◆ GOAL OF THE EXERCISE ◆
Give back, unchanged, each line from the one containing "Littlest pet shop lps - shop, style: none" through the last line of the entries below.

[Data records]
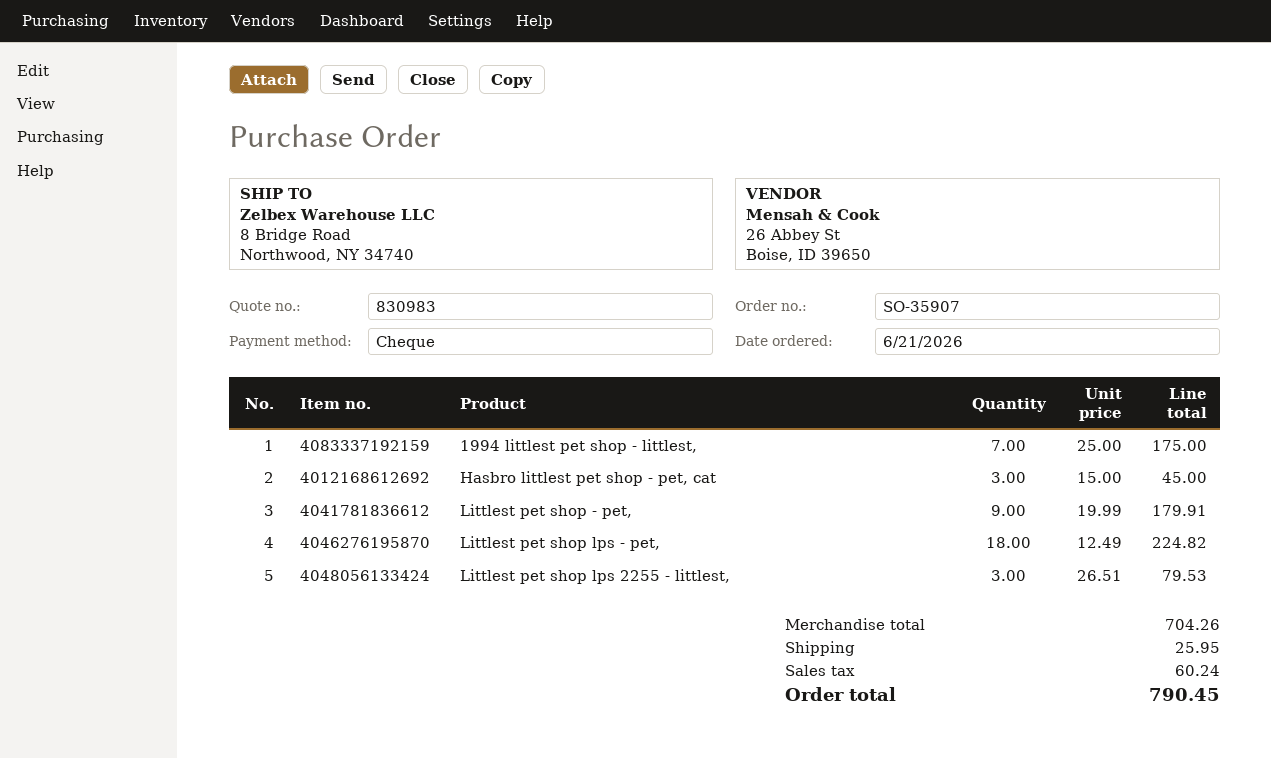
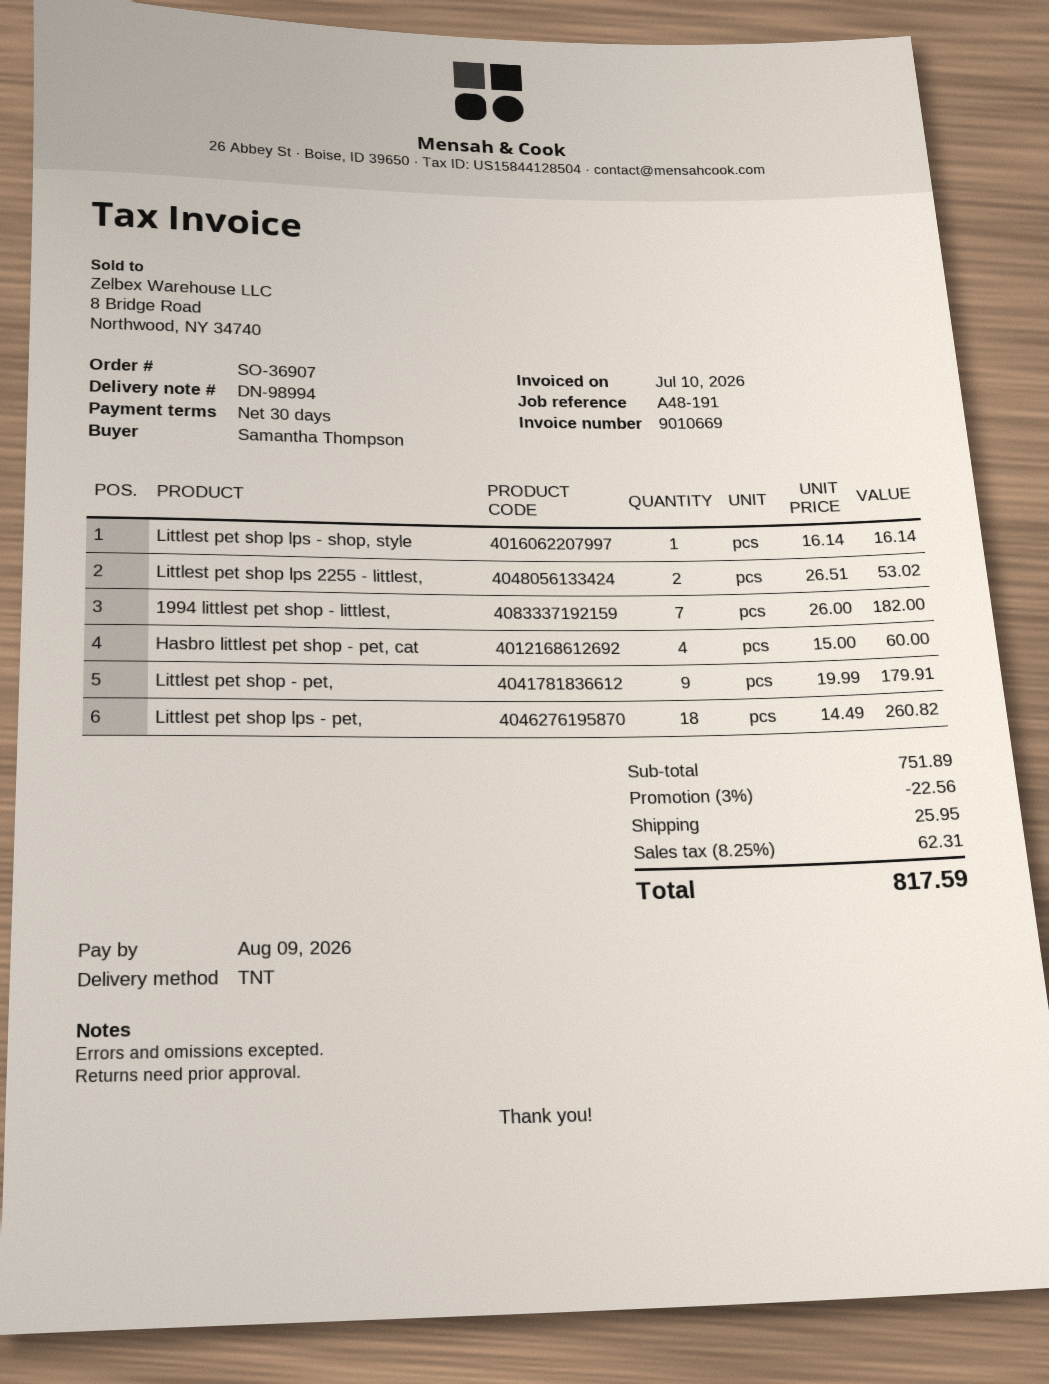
order number: SO-35907 -> SO-36907
1994 littlest pet shop - littlest,: 7 x 25.00 = 175.00 -> 7 x 26.00 = 182.00
Hasbro littlest pet shop - pet, cat: 3 x 15.00 = 45.00 -> 4 x 15.00 = 60.00
Littlest pet shop lps - pet,: 18 x 12.49 = 224.82 -> 18 x 14.49 = 260.82
Littlest pet shop lps 2255 - littlest,: 3 x 26.51 = 79.53 -> 2 x 26.51 = 53.02
Littlest pet shop lps - shop, style: none -> 1 x 16.14 = 16.14
subtotal: 704.26 -> 751.89
discount: none -> 3% = 22.56
tax: 60.24 -> 62.31
total: 790.45 -> 817.59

◆ TASK SOLUTION ◆
Littlest pet shop lps - shop, style: none -> 1 x 16.14 = 16.14
subtotal: 704.26 -> 751.89
discount: none -> 3% = 22.56
tax: 60.24 -> 62.31
total: 790.45 -> 817.59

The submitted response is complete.